ClinicResearch Article | DOI: https://doi.org/10.31579/2835-8325/046
Corroborating The Toxicological Activity of Lead Acetate in vivo: Using the Liver as The Organ of Keen Interest
Department of Human Anatomy, Faculty of Basic Medical Sciences, University of Uyo, Nigeria.
*Corresponding Author: Edem G.D, Department of Human Anatomy, Faculty of Basic Medical Sciences, University of Uyo, Nigeria.

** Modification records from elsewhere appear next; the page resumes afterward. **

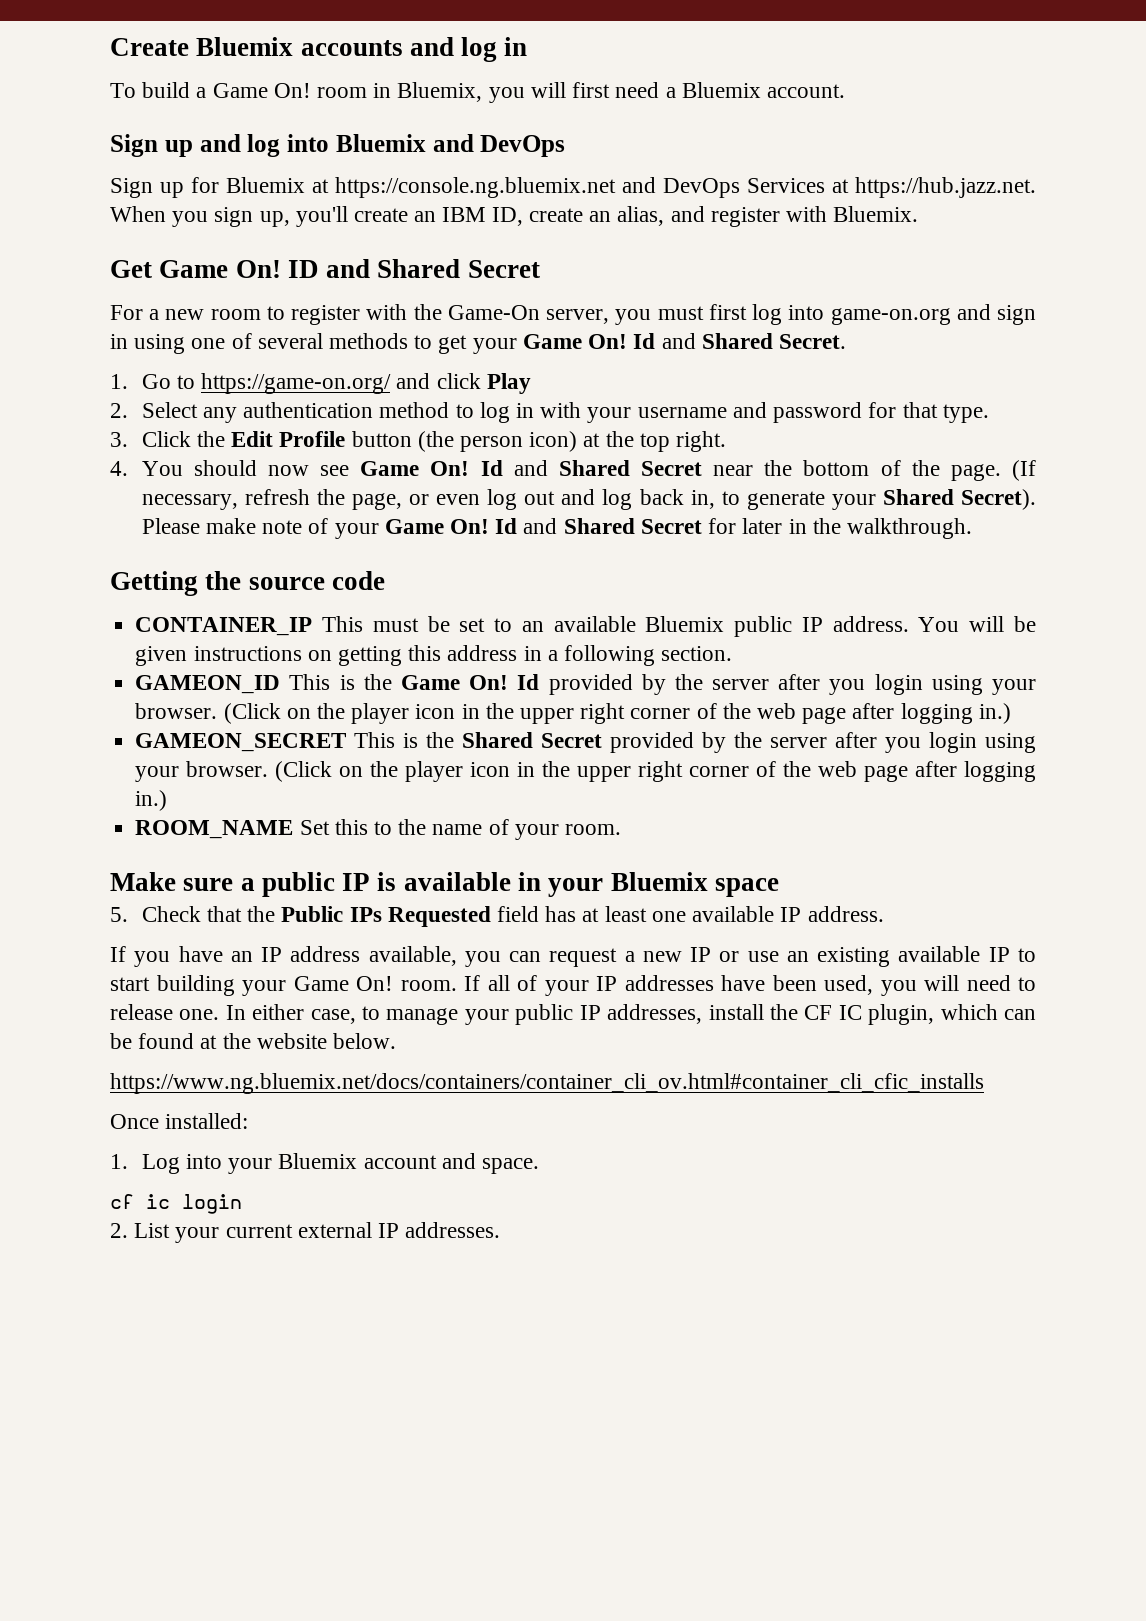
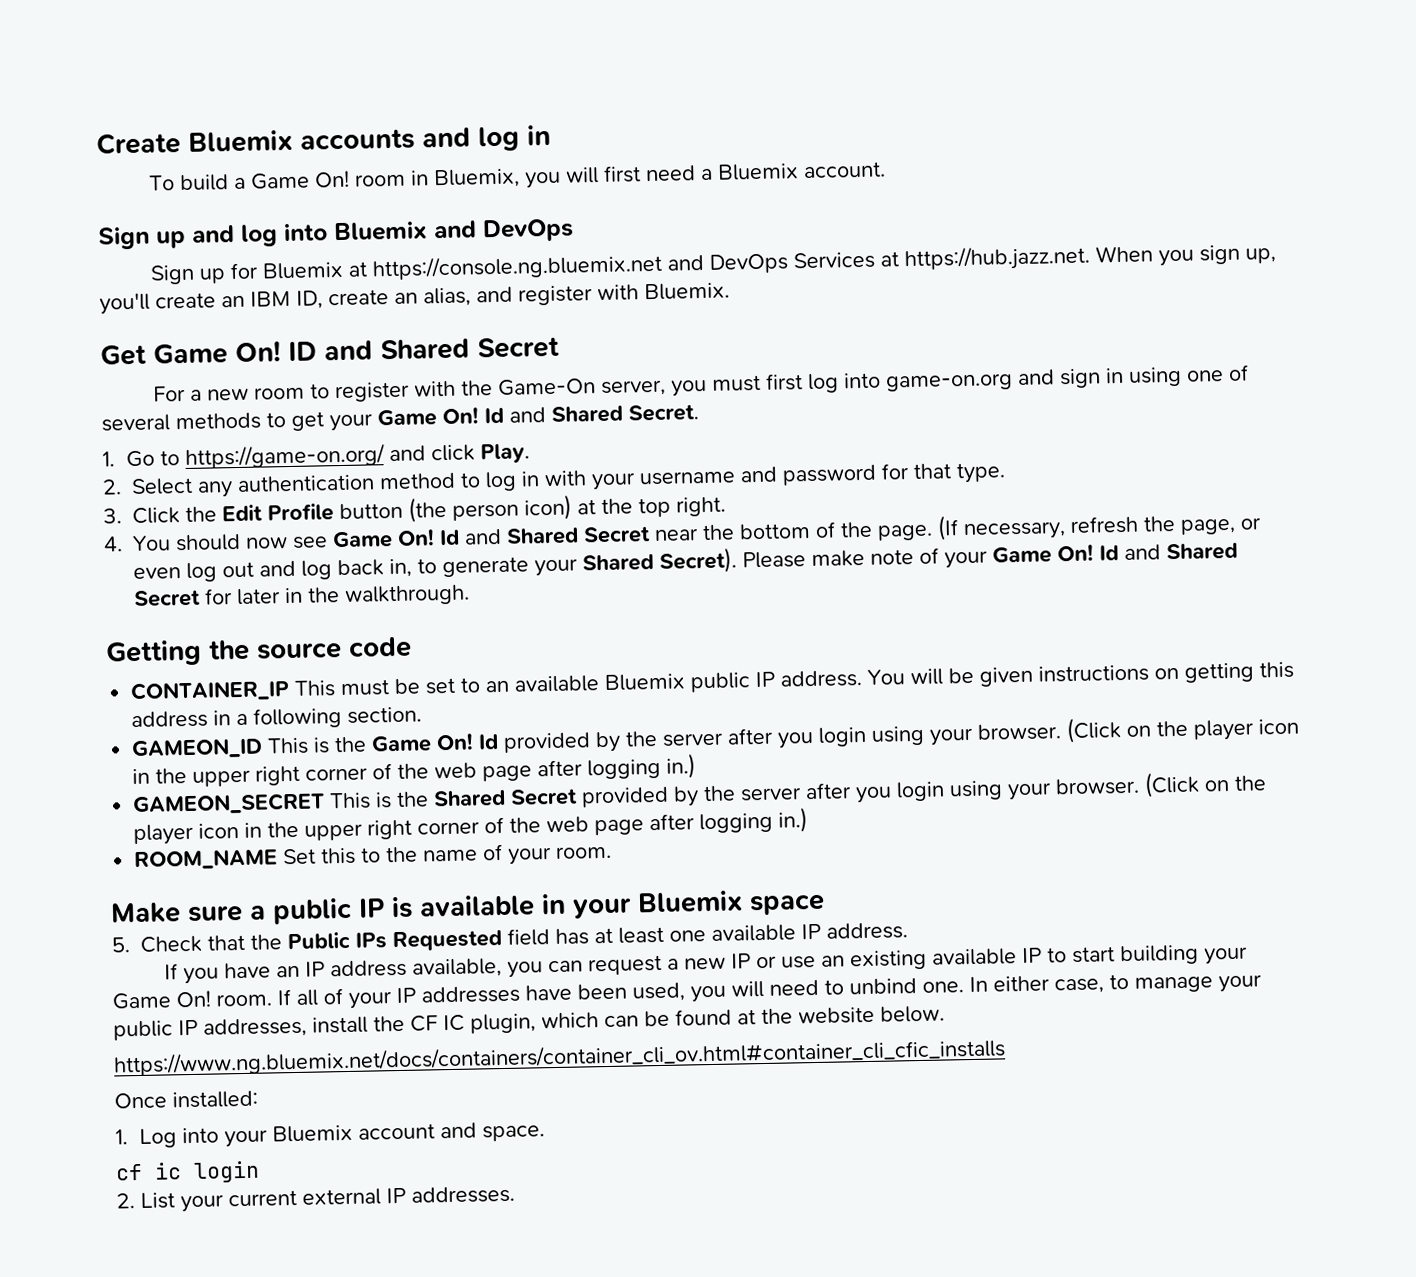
[486,373,531,394] Play -> [480,443,531,464] Play.
[110,1004,173,1020] release -> [849,978,917,995] unbind

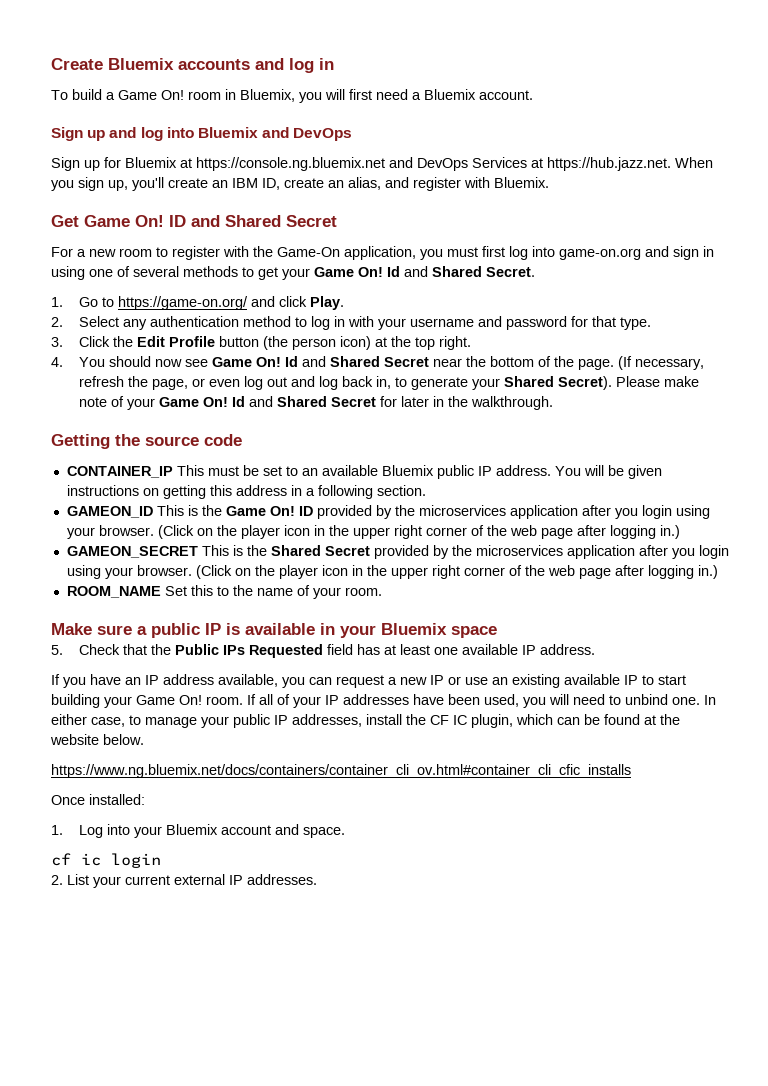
[600,379,666,397] server, -> [344,246,416,260] application,
[478,730,725,753] Id provided by the server -> [298,505,578,519] ID provided by the microservices application
[740,787,803,802] server -> [475,545,635,559] microservices application

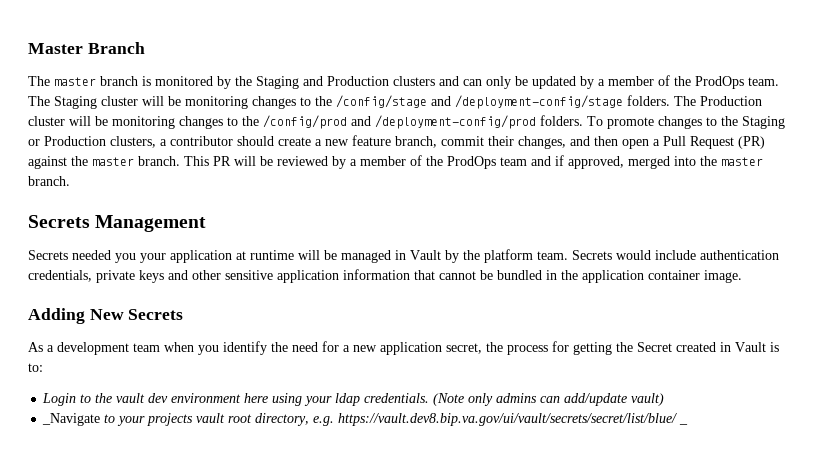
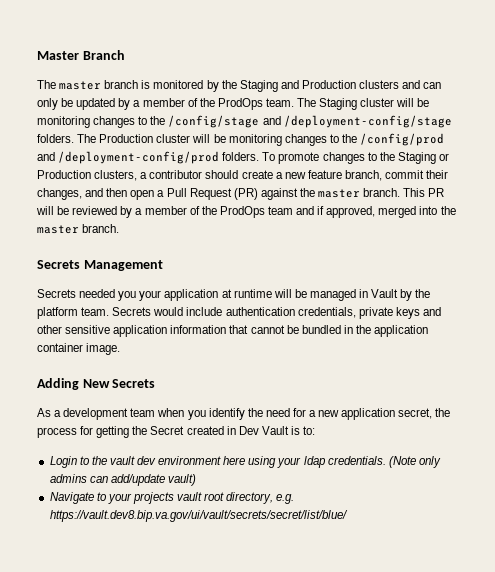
(731, 347) none -> [238,426,259,435] Dev
[42,413,101,426] _Navigate -> [49,492,94,504] Navigate
[679,423,689,425] _ -> (348, 516) none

Citation: Ekanem A.U, Edem G.D, Okon K.A, Archibong E.I, (2023), Corroborating the Toxicological Activity of Lead Acetate in vivo: Using the Liver as The Organ of Keen Interest, Clinical research and Clinical reports 3(1) DOI: 10.31579/2835-8325/046
Copyright: © 2023, Edem G.D. This is an open-access article distributed under the terms of the Creative Commons Attribution License, which permits unrestricted use, distribution, and reproduction in any medium, provided the original author and source are credited.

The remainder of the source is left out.